Factoring your account receivables is an “off the books” funding and payroll financing technique that will immediately make you business look stronger and more attractive to traditional funding sources. When you use factoring only your account receivables are involved. Your business can still use its other assets to borrow money at any time.

Factoring Allows You to Grant Terms of Payment

Often larger more secure companies will want to have terms of 30, 60 or even 90 days to use your business’s services. Factoring allows your company to offer these terms and still be able to make payroll and pay suppliers until your moneys arrive.

Factoring Enables You to Accept Large Contracts

When you have the resources of a factor working with your business. You will be able to plan for and bid on contracts without having to worry about how cash flows will work and payroll will be made. Your factor will provide you the money to cover your business’s expenses until your profits arrive.

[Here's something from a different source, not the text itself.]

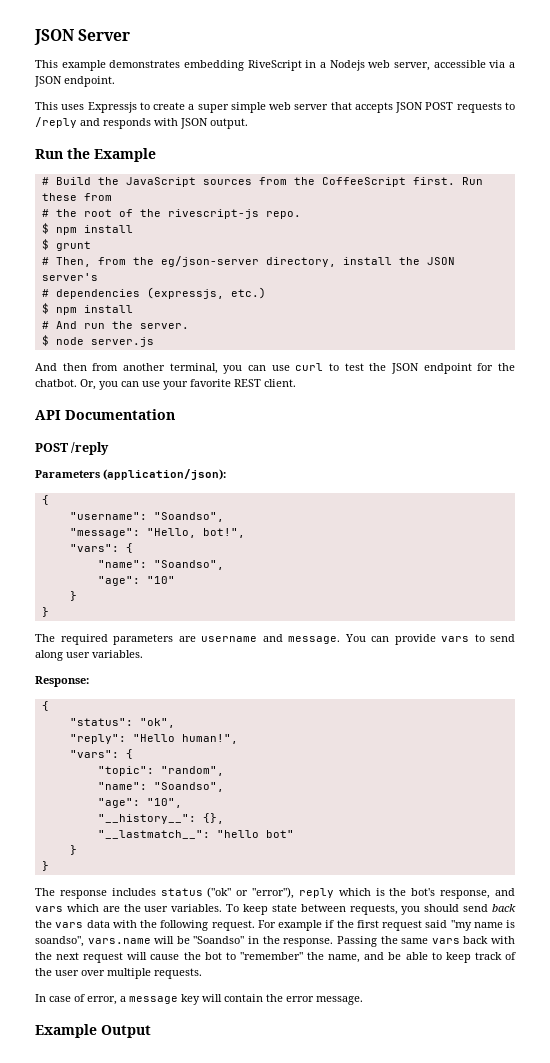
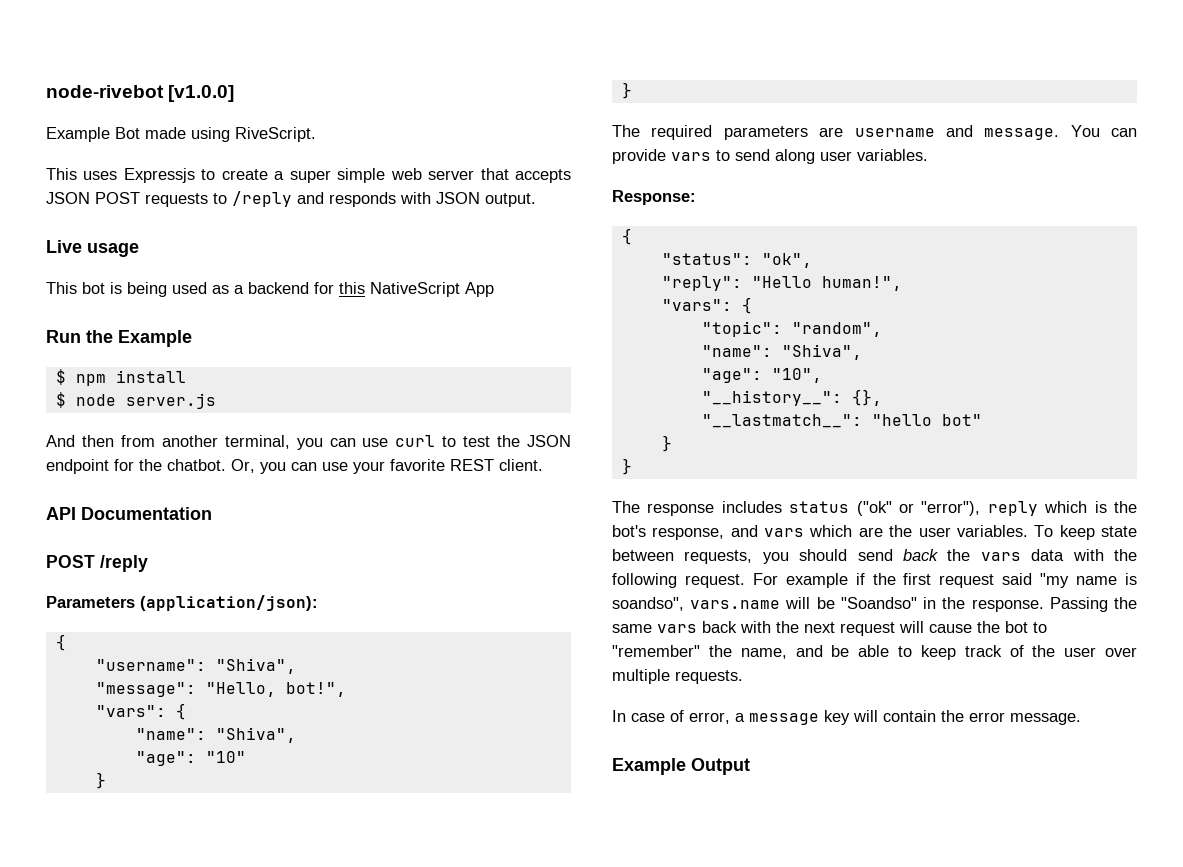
[34,29,131,45] [35,60,516,71] [34,76,115,87] JSON Server // This example demonstrates embedding RiveScript in a Nodejs web server, accessible via a JSON endpoint. -> [46,85,235,102] [46,127,316,142] node-rivebot [v1.0.0] // Example Bot made using RiveScript.
[35,148,156,162] [41,177,483,187] [41,193,112,201] [41,209,301,219] [41,223,133,235] [41,239,91,251] [41,256,455,267] [41,273,98,281] [41,287,266,299] [41,303,133,315] [41,321,189,329] Run the Example // # Build the JavaScript sources from the CoffeeScript first. Run these from // # the root of the rivescript-js repo. // $ npm install // $ grunt // # Then, from the eg/json-server directory, install the JSON server's // # dependencies (expressjs, etc.) // $ npm install // # And run the server. -> [46,240,139,257] [46,282,494,297] [46,330,192,347] [55,369,186,386] Live usage // This bot is being used as a backend for this NativeScript App // Run the Example // $ npm install
[153,512,224,522] "Soandso", -> [215,658,296,674] "Shiva",
[153,560,224,570] "Soandso", -> [215,727,296,743] "Shiva",
[153,782,224,792] "Soandso", -> [781,344,862,360] "Shiva",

Factors Can Provide Your Business Many of the Following Services:

  • Investigation of the credit risk of customers for their client;
  • Assumption of the credit risks of their client’s customers;
  • Collection of your business’s accounts receivable from customers;
  • Bookkeeping and reporting services related to collecting accounts receivable;
  • Provide expertise related to disputes, returns and adjustments;
  • When your business is partnered with a factor you can use their experience to enhance your credit services. This will reduce bad debt, streamline new customer approval, improve decision making on new business, and lower your administrative costs.

How Factoring Works

A business that grants payment terms to its’ customers will periodically sell its’ invoices to a financial institution known as a factor.The factor purchases acceptable invoices at a discount to their face value and makes an initial advance of 60 to 90 percent of their face value. The actual percentage varies depending upon the industry and age of the invoices.The amount not advanced is used for a reserve and provides a cushion against possible loss.The factor notices the business’s customers of the factoring arrangement and re-directs payment of the invoices to the factor’s address or a “lock box.”Upon receipt of payment from the business’s customer, the factor returns the reserved portion minus the factor’s fees.

Industries Using Factoring

Factoring is a beneficial form of financing for most industries, expecially ones where account realization does not match operational needs or where a large portion of invoices are not paid in time to meet payroll or other debt obligations. If a business makes or sells a product or service to a credit worthy commercial customer on terms that business is a good canidate for factoring. Businesses that are excellent candidates have many of the following characteristics;

  • A need for accelerating receipt of account receivable invoices.
  • A need for additional working capital required for operations contributing to revenue growth.
  • For any number of reasons, do not possess traditional lines of banking credit.
  • Have a desire to take advantage of trade discounts.
  • Experience periodic cash flow pressure due to seasonal demands or unexpected sales.